Dzieje Apostolskie 9:1-11 Biblia Gdańska (PBG)

1. A Saul jeszcze dychając groźbą i morderstwem przeciwko uczniom Pańskim, przyszedł do najwyższego kapłana.

2. I prosił go o listy do Damaszku do bóżnic, iż jeźliby tam znalazł tej drogi (tą drogą idących) których mężów albo niewiasty, aby ich związane przywiódł do Jeruzalemu.

3. A gdy jechał, stało się, gdy się przybliżał do Damaszku, że z prędka oświeciła go światłość z nieba.

4. A padłszy na ziemię, usłyszał głos do siebie mówiący: Saulu! Saulu! przeczże mię prześladujesz?

5. Tedy rzekł: Ktoś jest, Panie? A Pan rzekł: Jam jest Jezus, którego ty prześladujesz; trudno tobie przeciw ościeniowi wierzgać.

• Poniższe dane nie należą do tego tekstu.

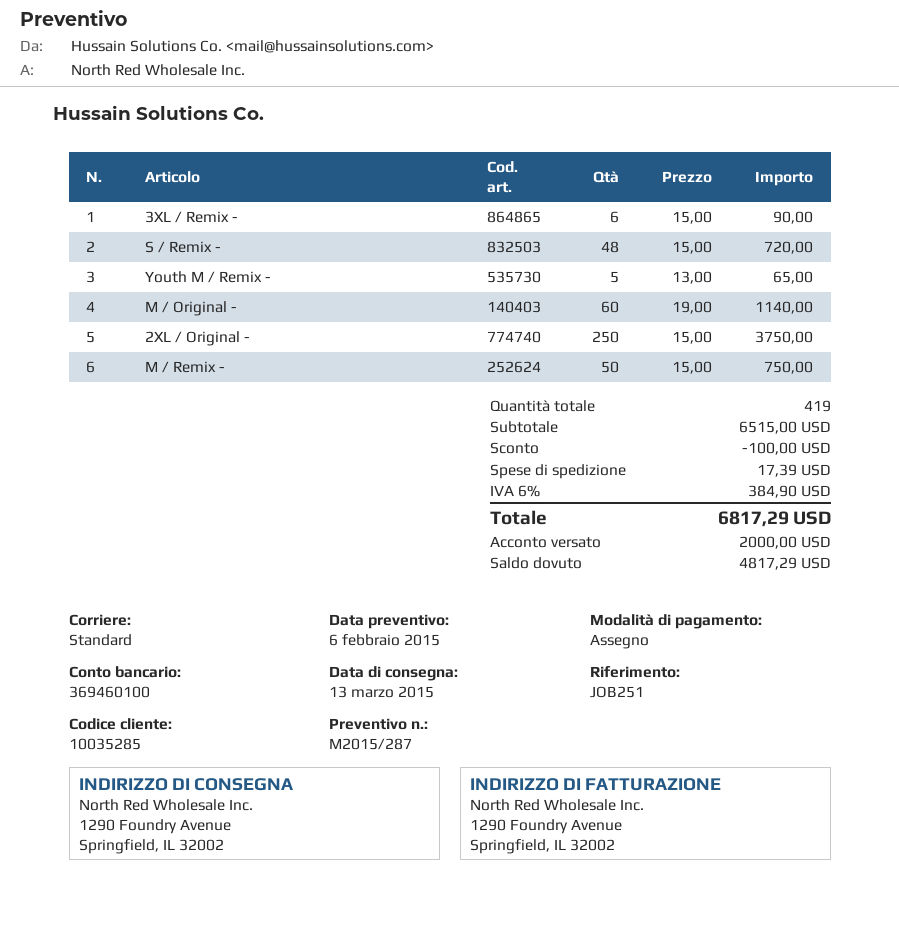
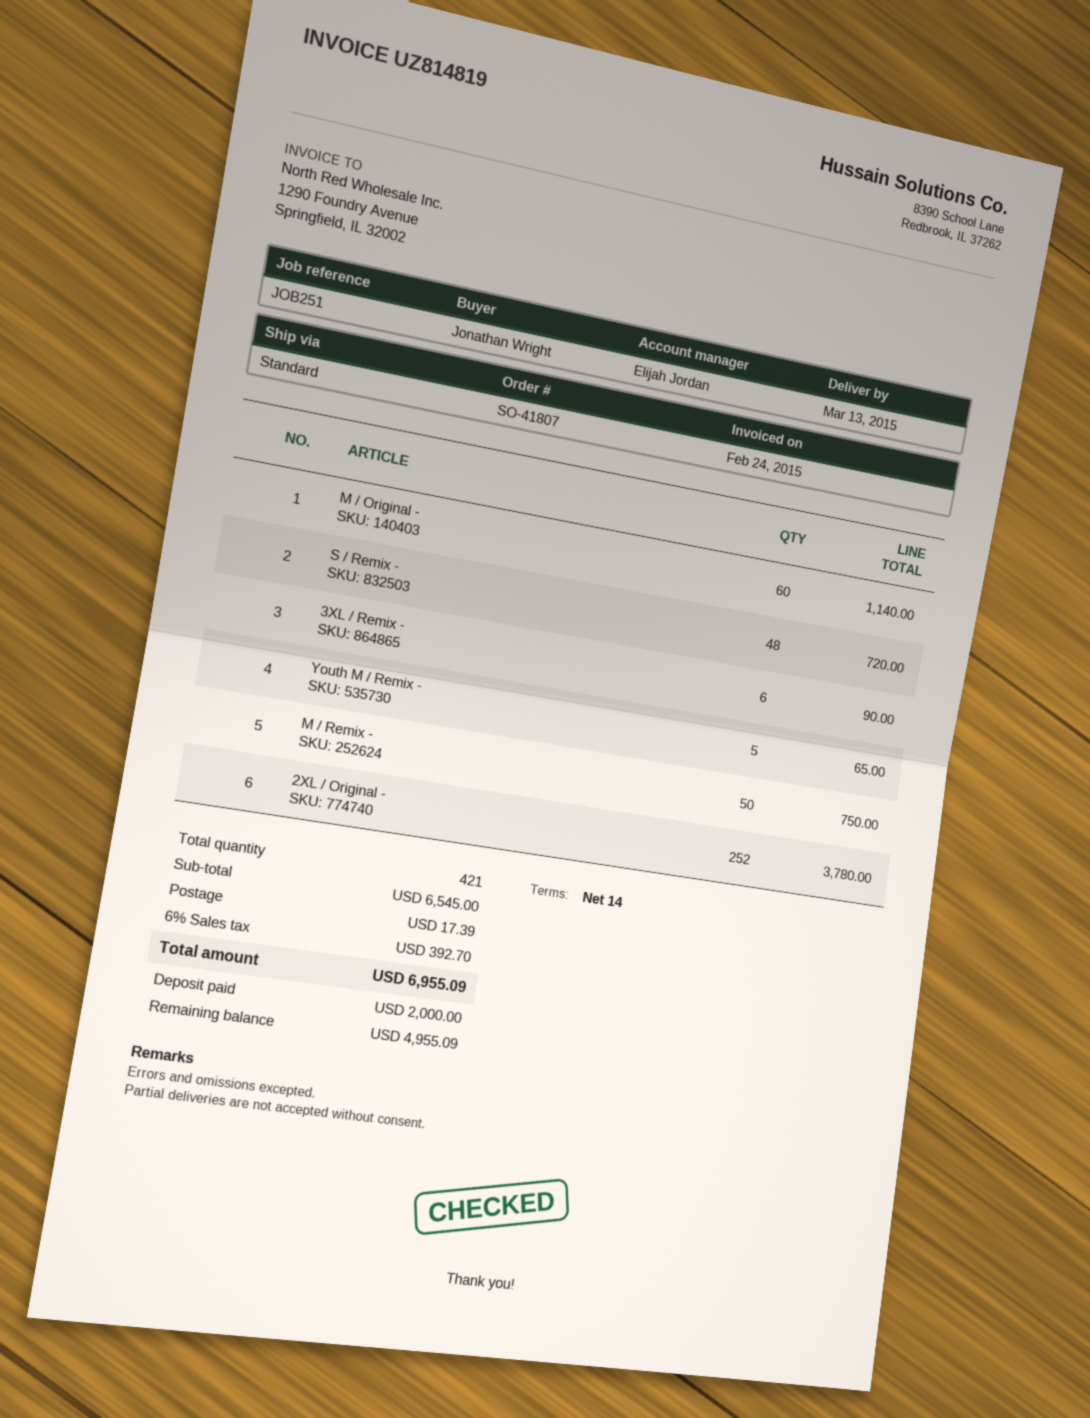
2XL / Original -: 250 for 3750.00 -> 252 for 3780.00
total quantity: 419 -> 421
subtotal: 6515.00 -> 6545.00
discount: 100.00 -> none
tax: 6% = 384.90 -> 6% = 392.70
total: 6817.29 -> 6955.09
balance: 4817.29 -> 4955.09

6. A Saul drżąc i bojąc się, rzekł: Panie! co chcesz, abym ja uczynił? A Pan do niego: Wstań, a wnijdź do miasta, a tam ci powiedzą, co byś ty miał czynić.

7. A mężowie, którzy z nim byli w drodze, stanęli, zdumiawszy się; głos tylko słysząc, ale nikogo nie widząc.

8. I wstał Saul z ziemi, a otworzywszy oczy swoje, nikogo nie widział. Tedy ująwszy go za rękę; prowadzili go do Damaszku,

9. Kędy był trzy dni nie widząc, i nie jadł ani pił.

10. A był niektóry uczeń w Damaszku, imieniem Ananijasz; i rzekł Pan do niego w widzeniu: Ananijaszu! A on rzekł: Otom ja, Panie!

11. A Pan rzekł do niego: Wstań, a idź na ulicę, którą zowią prostą, a szukaj w domu Judowym Saula imieniem Tarseńczyka; albowiem oto się modli.